Click on the image to view the article.

The article was wonderfully penned by Max Guillien and I am very much honored and grateful for it.

On se laisse envoûter par un délicieux mélange de cultures et d’influences. Un univers étrange de couleurs nous transporte au travers de parfums tropicaux et de lignes vénitiennes, on ressent une finesse orientale mêlée à des tons « latinos », où l’on sent l’influence de Frida Kahlo sur son travail, le tout dans une ambiance bandes-dessinées fascinante. On est envoûté, charmé, surpris. Les couleurs chantent, les courbes séduisent, et le résultat réussi s’affirme dans un classicisme figuratif voluptueux, parfois osé, sans renier une modernité qui s’exprime plus dans la transgression que dans la substance de l’inspiration.

Let yourself be captivated by a delicious mix of cultures and influences. A strange world of colors takes us through tropical flavors and Venetian lines, we feel a delicacy mixed with oriental tones, “Latino” where one feels the influence on her work by Frida Kahlo, all in a fascinating comic book atmosphere.

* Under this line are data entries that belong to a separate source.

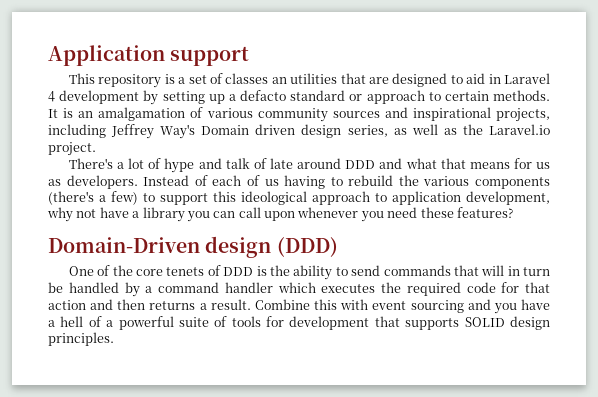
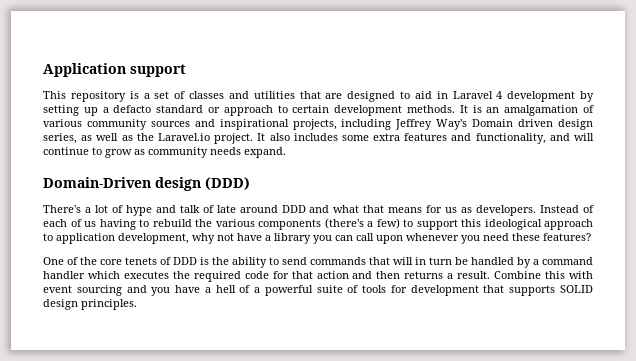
[271,77,287,84] an -> [228,91,249,99] and
(489, 96) none -> [334,105,403,116] development
(96, 149) none -> [257,133,594,144] [43,147,286,158] [43,177,250,191] It also includes some extra features and functionality, and will continue to grow as community needs expand. // Domain-Driven design (DDD)
[48,236,338,258] // Domain-Driven design (DDD) -> (591, 237) none

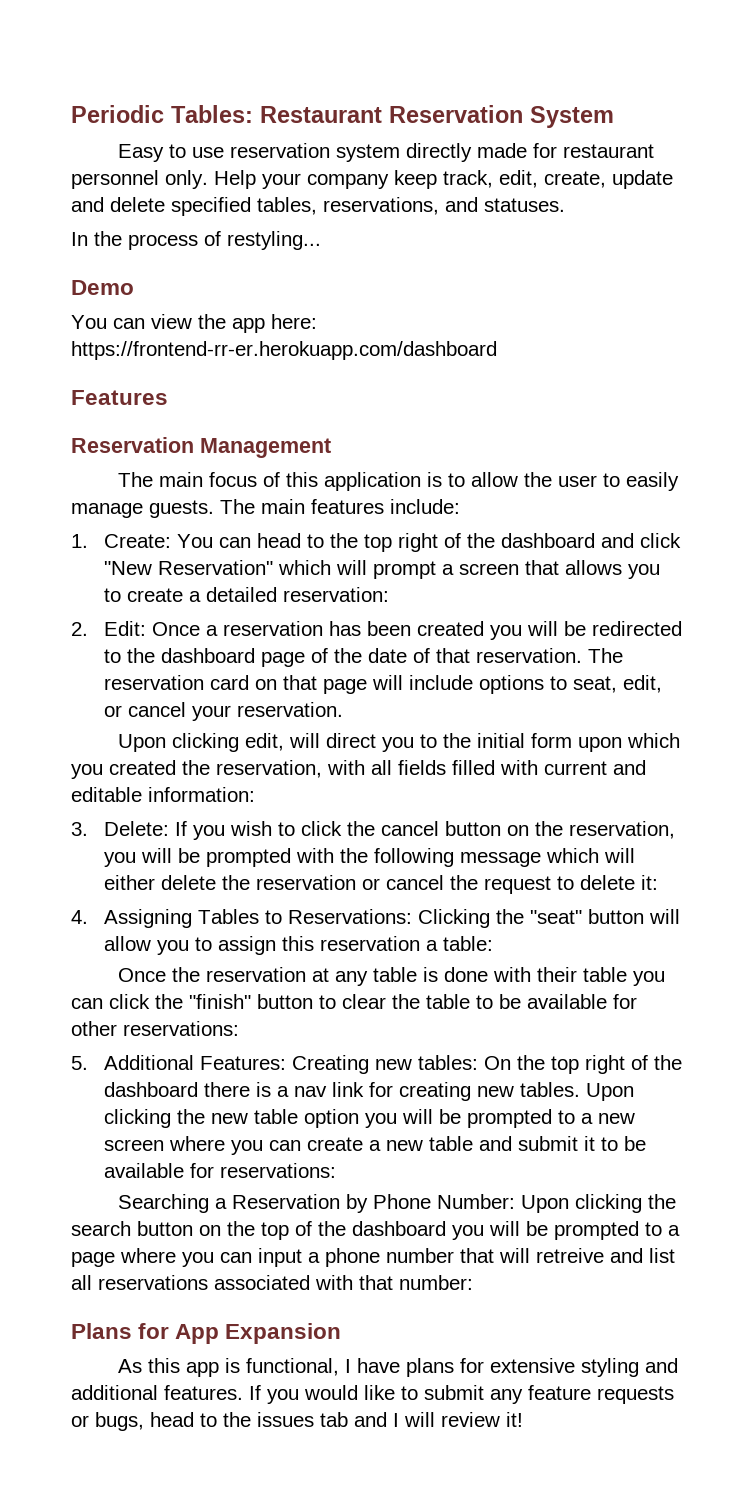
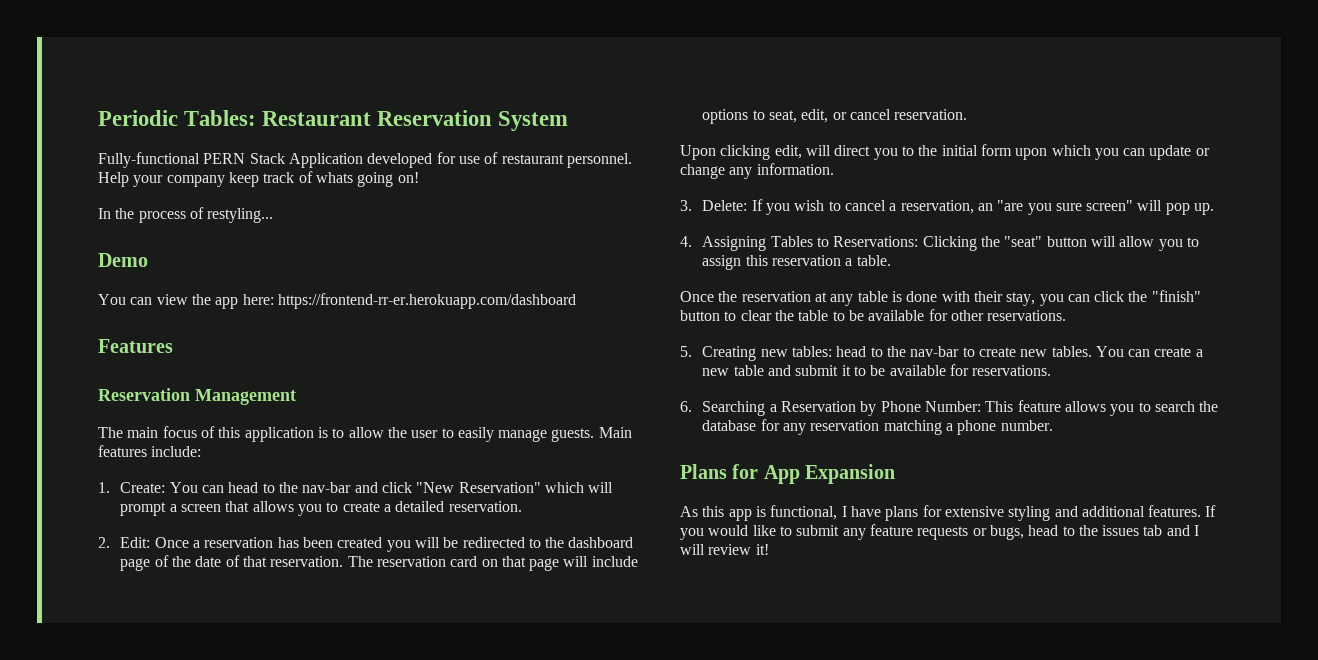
[118,143,655,162] [71,170,673,189] [71,197,565,216] Easy to use reservation system directly made for restaurant personnel only. Help your company keep track, edit, create, update and delete specified tables, reservations, and statuses. -> [98,152,632,168] [98,171,419,187] Fully-functional PERN Stack Application developed for use of restaurant personnel. Help your company keep track of whats going on!
[220,499,305,514] The main -> [598,427,632,438] Main
[364,533,596,552] top right of the dashboard -> [302,482,352,493] nav-bar
[283,587,390,602] reservation: -> [448,501,522,512] reservation.
[192,705,232,721] your -> (891, 114) none
[109,760,646,778] [71,787,255,802] created the reservation, with all fields filled with current and editable information: -> [1123,145,1210,160] [680,163,834,179] can update or change any information.
[301,821,676,839] [104,848,636,867] [104,875,659,894] click the cancel button on the reservation, you will be prompted with the following message which will either delete the reservation or cancel the request to delete it: -> [844,200,1215,215] cancel a reservation, an "are you sure screen" will pop up.
[443,936,494,951] table: -> [856,255,891,266] table.
[583,967,628,982] table -> [1006,292,1036,306] stay,
[123,1021,239,1036] reservations: -> [987,310,1067,321] reservations.
[104,1055,287,1070] Additional Features: -> (692, 351) none
[484,1055,683,1074] [104,1082,635,1101] [104,1109,636,1128] [104,1136,264,1155] On the top right of the dashboard there is a nav link for creating new tables. Upon clicking the new table option you will be prompted to a new screen where you -> [836,346,1124,357] head to the nav-bar to create new tables. You
[220,1163,337,1178] reservations: // -> [972,365,1052,376] [680,401,692,412] reservations. // 6.
[521,1194,677,1213] [71,1221,680,1240] [71,1248,675,1267] [71,1275,473,1290] Upon clicking the search button on the top of the dashboard you will be prompted to a page where you can input a phone number that will retreive and list all reservations associated with that number: -> [985,400,1219,416] [702,419,1053,435] This feature allows you to search the database for any reservation matching a phone number.

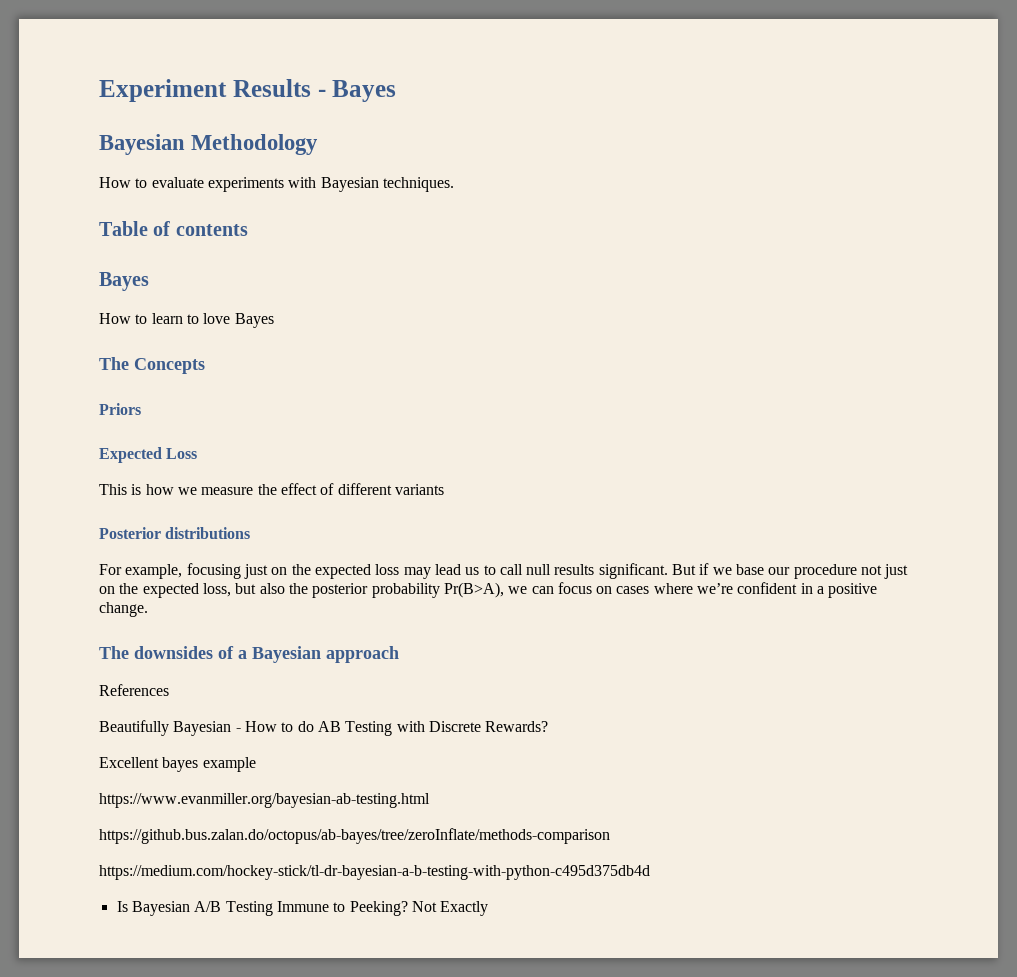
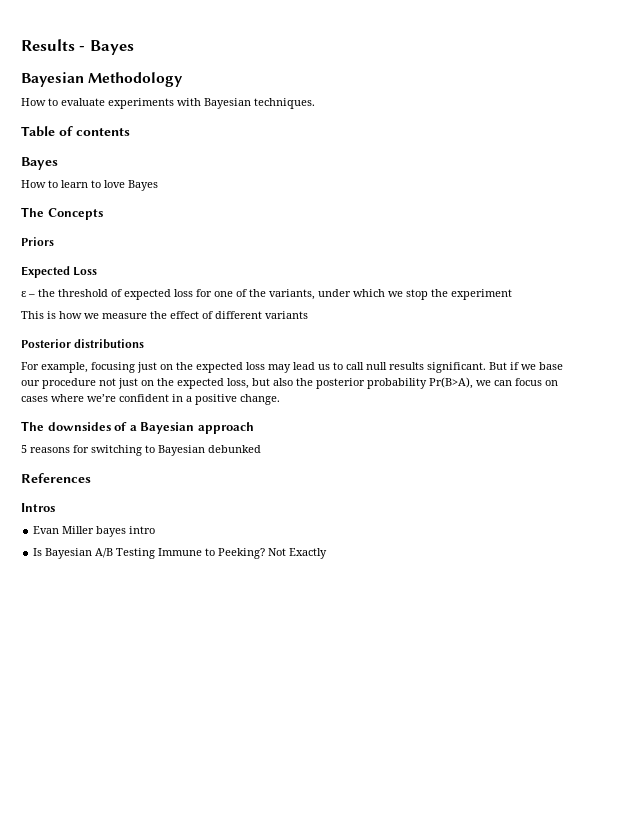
[99,79,227,102] Experiment -> (21, 45) none
(198, 453) none -> [21,289,512,300] // ε – the threshold of expected loss for one of the variants, under which we stop the experiment
[99,684,169,696] [99,720,549,736] [99,757,256,772] [99,793,430,808] [99,828,610,844] [99,865,650,880] References // Beautifully Bayesian - How to do AB Testing with Discrete Rewards? // Excellent bayes example // https://www.evanmiller.org/bayesian-ab-testing.html // https://github.bus.zalan.do/octopus/ab-bayes/tree/zeroInflate/methods-comparison // https://medium.com/hockey-stick/tl-dr-bayesian-a-b-testing-with-python-c495d375db4d -> [21,445,261,456] [21,473,91,483] [21,503,55,512] [33,526,156,537] 5 reasons for switching to Bayesian debunked // References // Intros // Evan Miller bayes intro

We are bewitched, charmed, surprised. The colors sing, the curves seduce, and the successful result asserts itself in a classical figurative voluptuous, sometimes daring, without denying modernity which is expressed more in the breach than in the substance of inspiration.

It’s in French, so for non-French speakers like me, Google Translate should come in handy.

Now for Day 20 of my 365 Women Project, I ended up making a study for a painting I should be able to start working on by mid-February. She’s a shaman in matador pants. A stylish high priestess perhaps.

Horns for Pigtails. A study for a painting.

Recently, I’ve began to realize how important studies are before starting to work on a painting. I usually find huge, freshly primed canvases sort of intimidating, but once I put my thoughts on paper, either through writing or drawing, the painting process becomes so much easier.